Prioritas adalah penentuan mana yang harus didahulukan mengenai penanganan dan
pemindahan yang mengacu pada tingkat ancaman jiwa yang timbul. Beberapa hal yang
mendasari klasifikasi pasien dalam sistem triase adalah kondisi klien yang meliputi :
a. Gawat, adalah suatu keadaan yang mengancam nyawa dan kecacatan yang memerlukan
penanganan dengan cepat dan tepat
b. Darurat, adalah suatu keadaan yang tidak mengancam nyawa tapi memerlukan
penanganan cepat dan tepat seperti kegawatan
c.

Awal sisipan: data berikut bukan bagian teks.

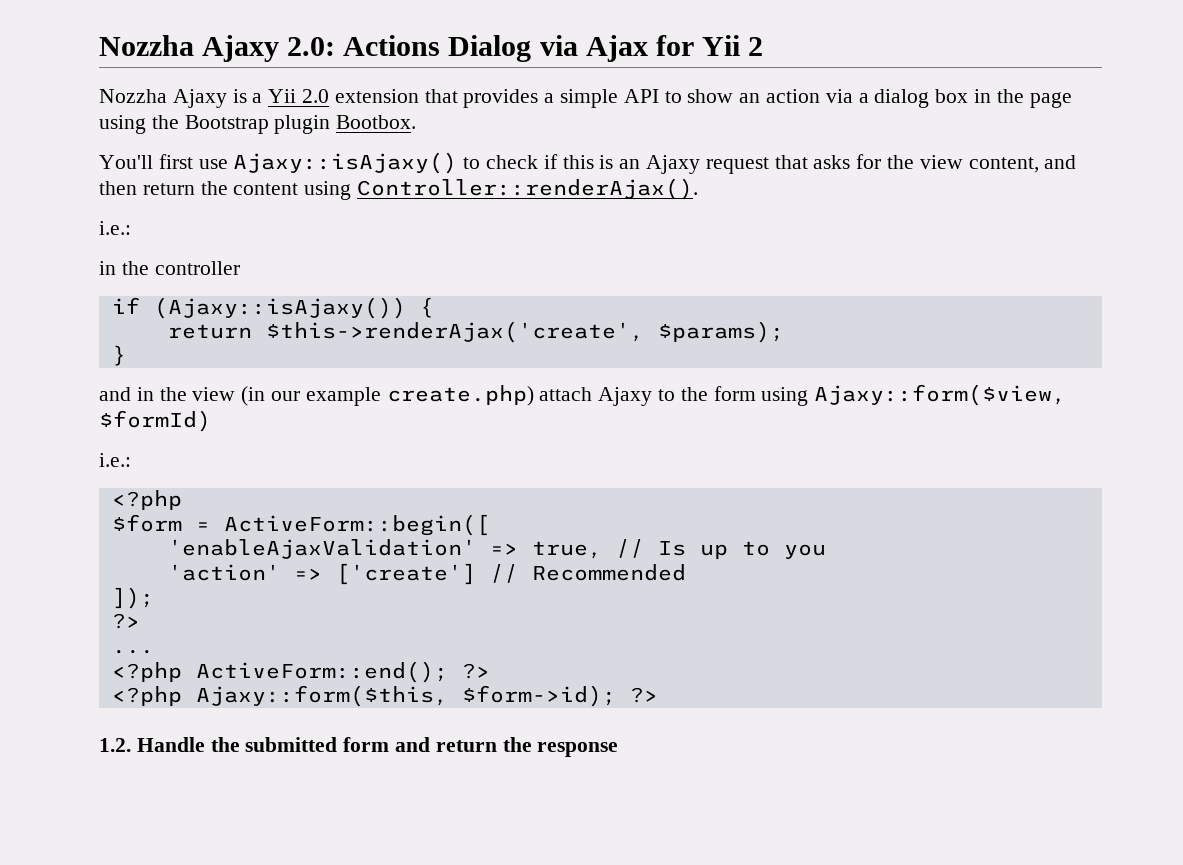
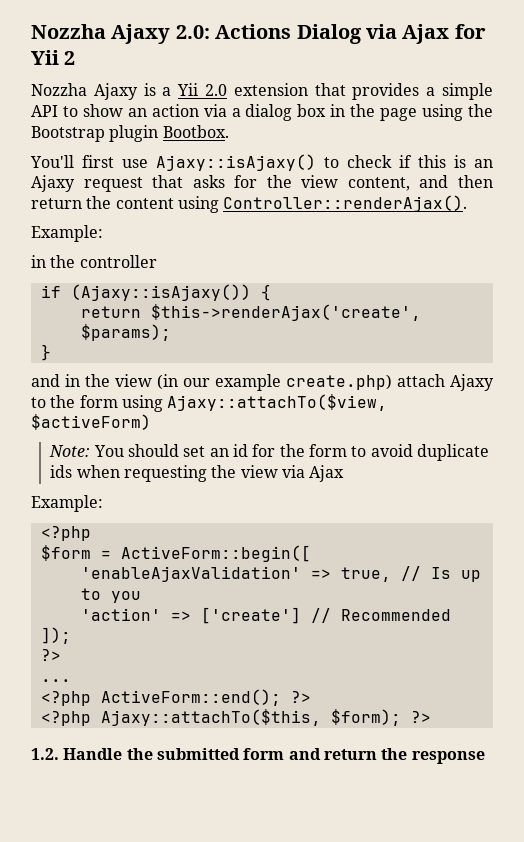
  You'll first use Ajaxy::isAjaxy() to check if this is an Ajaxy request that asks for the view content, and then return the content using Controller::renderAjax().
- i.e.:
+ Example:
- and in the view (in our example create.php) attach Ajaxy to the form using Ajaxy::form($view, $formId)
- i.e.:
+ and in the view (in our example create.php) attach Ajaxy to the form using Ajaxy::attachTo($view, $activeForm)
+ Note: You should set an id for the form to avoid duplicate ids when requesting the view via Ajax
+ Example:
- <?php Ajaxy::form($this, $form->id); ?>
+ <?php Ajaxy::attachTo($this, $form); ?>

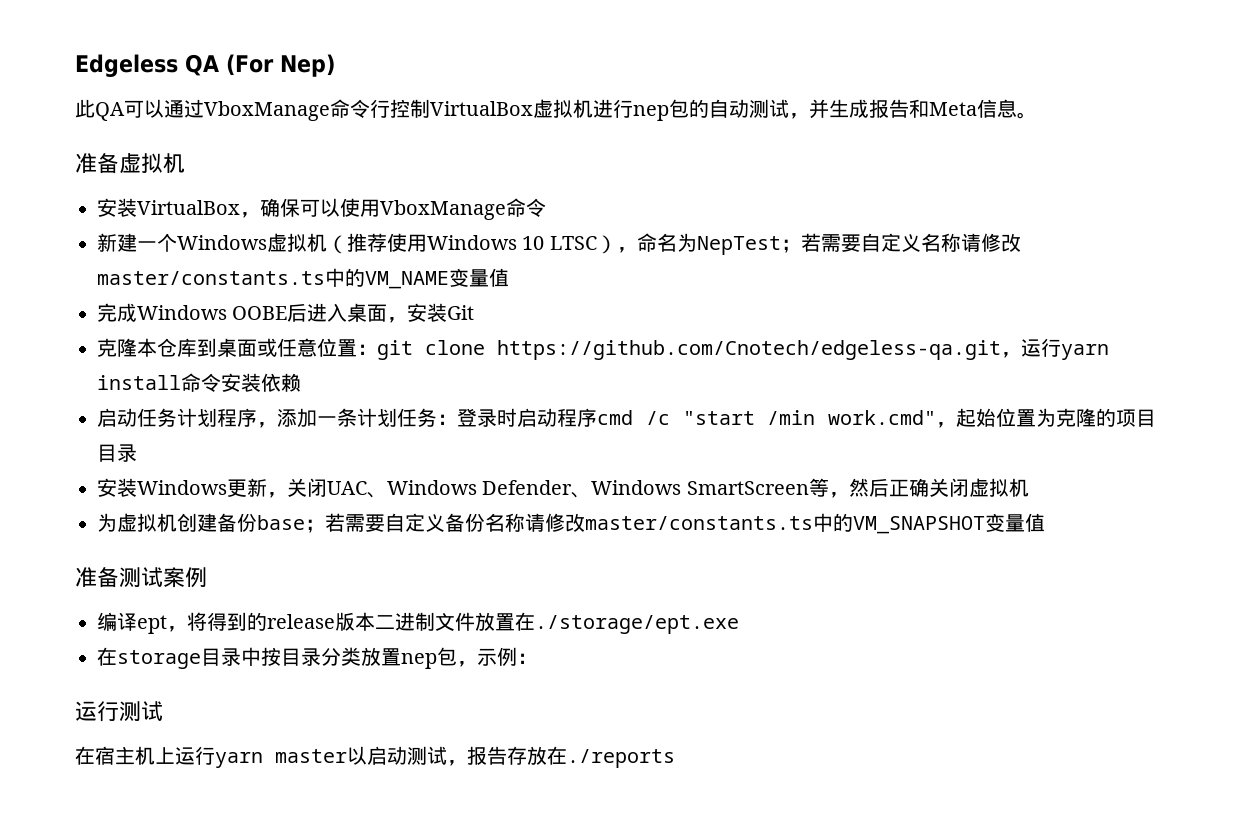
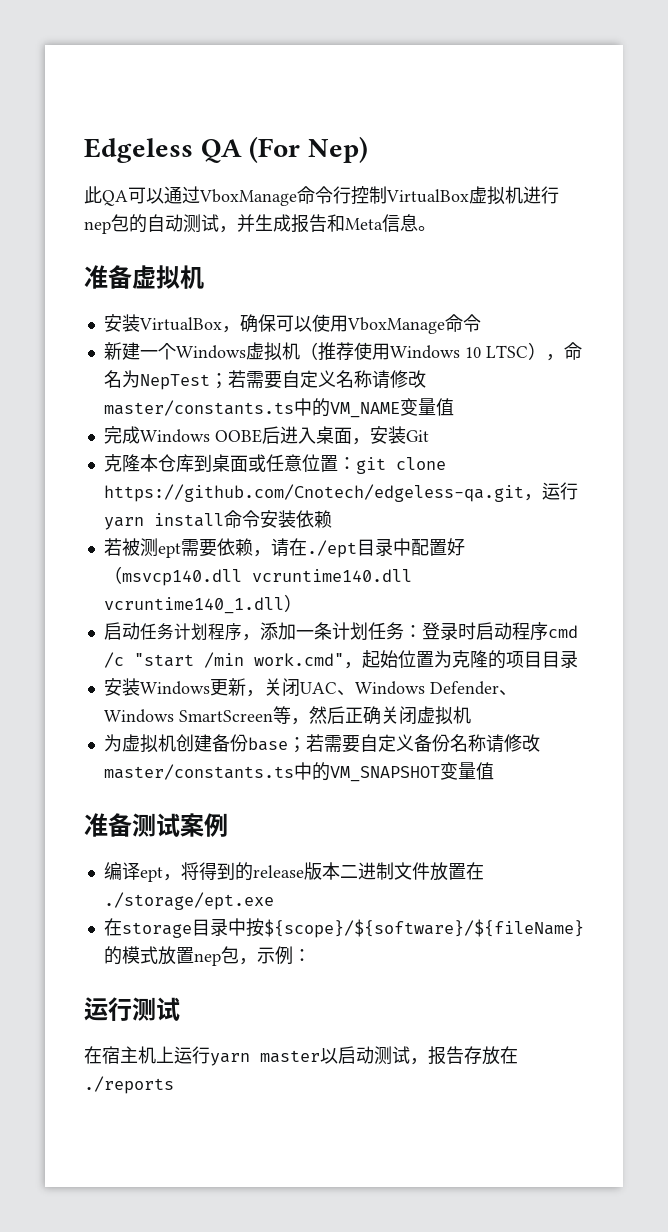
+ 若被测ept需要依赖，请在./ept目录中配置好（msvcp140.dll vcruntime140.dll vcruntime140_1.dll）
- 在storage目录中按目录分类放置nep包，示例：
+ 在storage目录中按${scope}/${software}/${fileName}的模式放置nep包，示例：

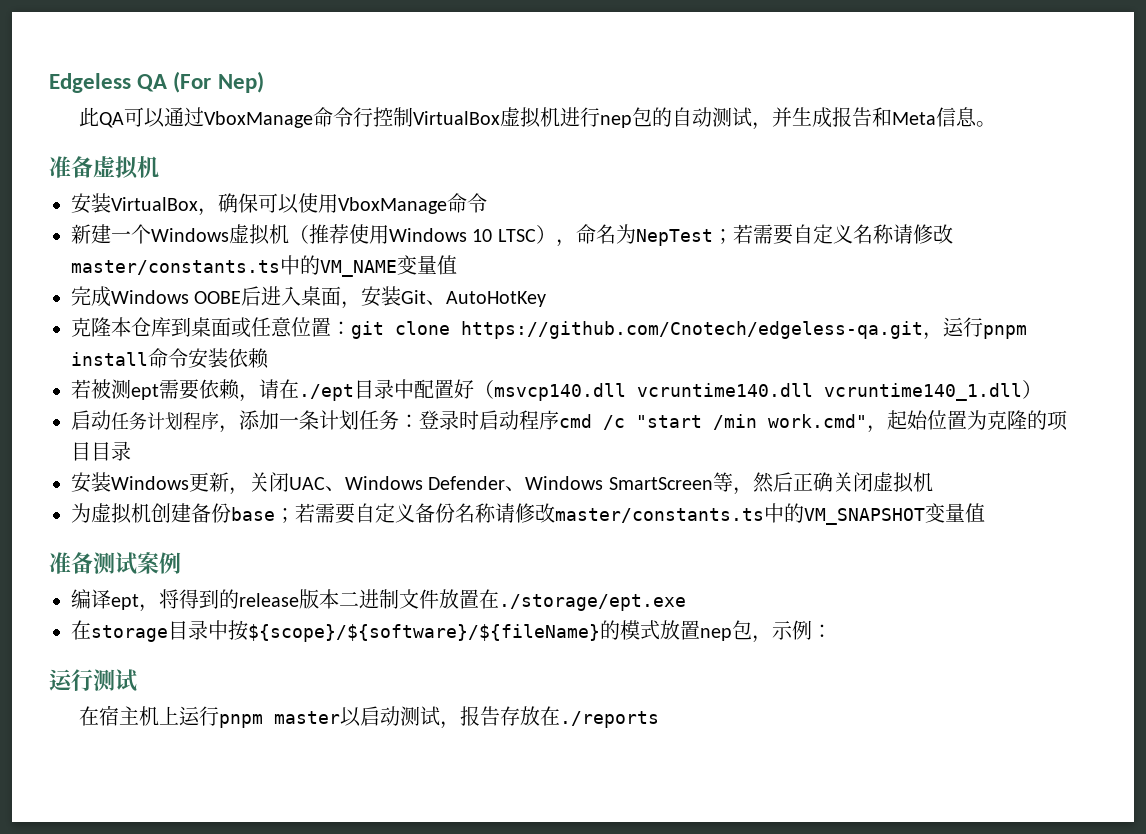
- 完成Windows OOBE后进入桌面，安装Git
+ 完成Windows OOBE后进入桌面，安装Git、AutoHotKey
- 克隆本仓库到桌面或任意位置：git clone https://github.com/Cnotech/edgeless-qa.git，运行yarn install命令安装依赖
+ 克隆本仓库到桌面或任意位置：git clone https://github.com/Cnotech/edgeless-qa.git，运行pnpm install命令安装依赖
- 在宿主机上运行yarn master以启动测试，报告存放在./reports
+ 在宿主机上运行pnpm master以启动测试，报告存放在./reports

Gawat darurat, adalah suatu keadaan yang mengancam jiwa disebabkan oleh gangguan
ABC (Airway / jalan nafas, Breathing / pernafasan, Circulation / sirkulasi), jika tidak
ditolong segera maka dapat meninggal / cacat

6
BAB V
LOGISTIK

Pemenuhan kebutuhan logistik dilakukan dengan cara:


1. Koordinator ruang mengajukan permohonan alat/ sarana kepada tim pengadaan
dengan menulis kebutuhan pada lembar yang telah disediakan
2. Tim pengadaan barang meminta pertimbangan dan persetujuan kepala
puskesmas, kepala puskesmas menandatangani permintaan bila disetujui
3. Bila permintaan tidak dapat dipenuhi tim pengadaan menginformasikan kepada
koordinator ruang
4. Apabila permintaan dipenuhi maka tim pengadaan mencari rekanan yang sesuai
dengan mempertimbangkan spesifikasi barang, harga, kualitas, dan ketepatan
pelayanan rekanan
5. Barang yang datang diverifikasi oleh tim pengadaan dan koord ruang
6. Barang diterima jika semua pihak merasa barang sesuai spesifikasi yang
ditetapkan

7
BAB VI
KESELAMATAN SASARAN KEGIATAN/PROGRAM

Keselamatan pasien ketika dilakukan pengklajian perlu diperhatikan untuk itu perlu:
1. Dilakukan konfirmasi ulang identitas untuk mengurangi resiko kesalahan
identifikasi pasien
2. Petugas yang melakukan pengkajian harus sesuai dengan kompetensi yang
ditetapkan dalam pedoman ini
3. Melaksanakan SPO pelayanan medis agar terhindar dari pengulangan yang
tidak perlu
4. Melaksanakan dokumentasi pada rekam medis pasien dengan
memperhatikan kebenaran identifikasi pasien
5. Proses rujukan harus memperhatikan kesiapan tempat yang akan menerima
rujukan dan pasien telah mendapat proses stabilitasi

8
BAB VII
KESELAMATAN KERJA

Manajemen puskesmas harus memperhatikan keselamatan kerja sehingga dapat


tercapai hasil kerja yang baik
1. Peralatan dan sarana yang disediakan mempertimbangkan ergonomi tubuh
2. Petugas menggunakan alat pelindung diri dalam pelaksanaan tugas
3. Penataan barang dan alat mempertimbangkan keamanan kerja

9
BAB VIII
PENGENDALIAN MUTU

Kendali mutu pengkajian dilakukan dengan:


1. Observasi proses penegakan diagnosis dan pemberian asuhan dicocokkan
dengan proses penegakan diagnosis
2. Melakukan koordinasi dan komunikasi tentang informasi kajian kepada
petugas terkait
3. Memfasilitasi pelatihan bagi petugas gawat darurat

10
BAB IX
PENUTUP

Pedoman ini diharapkan dapat digunakan sebagai dasar pembuatan SPO atau
dokumen lain yang diperlukan dan untuk mempermudah pelaksanaan kegiatan.
Perbaikan dan perubahan dokumen ini sangat mungkin terjadi mengikuti
perkembangan sosial dan ilmu pengetahuan.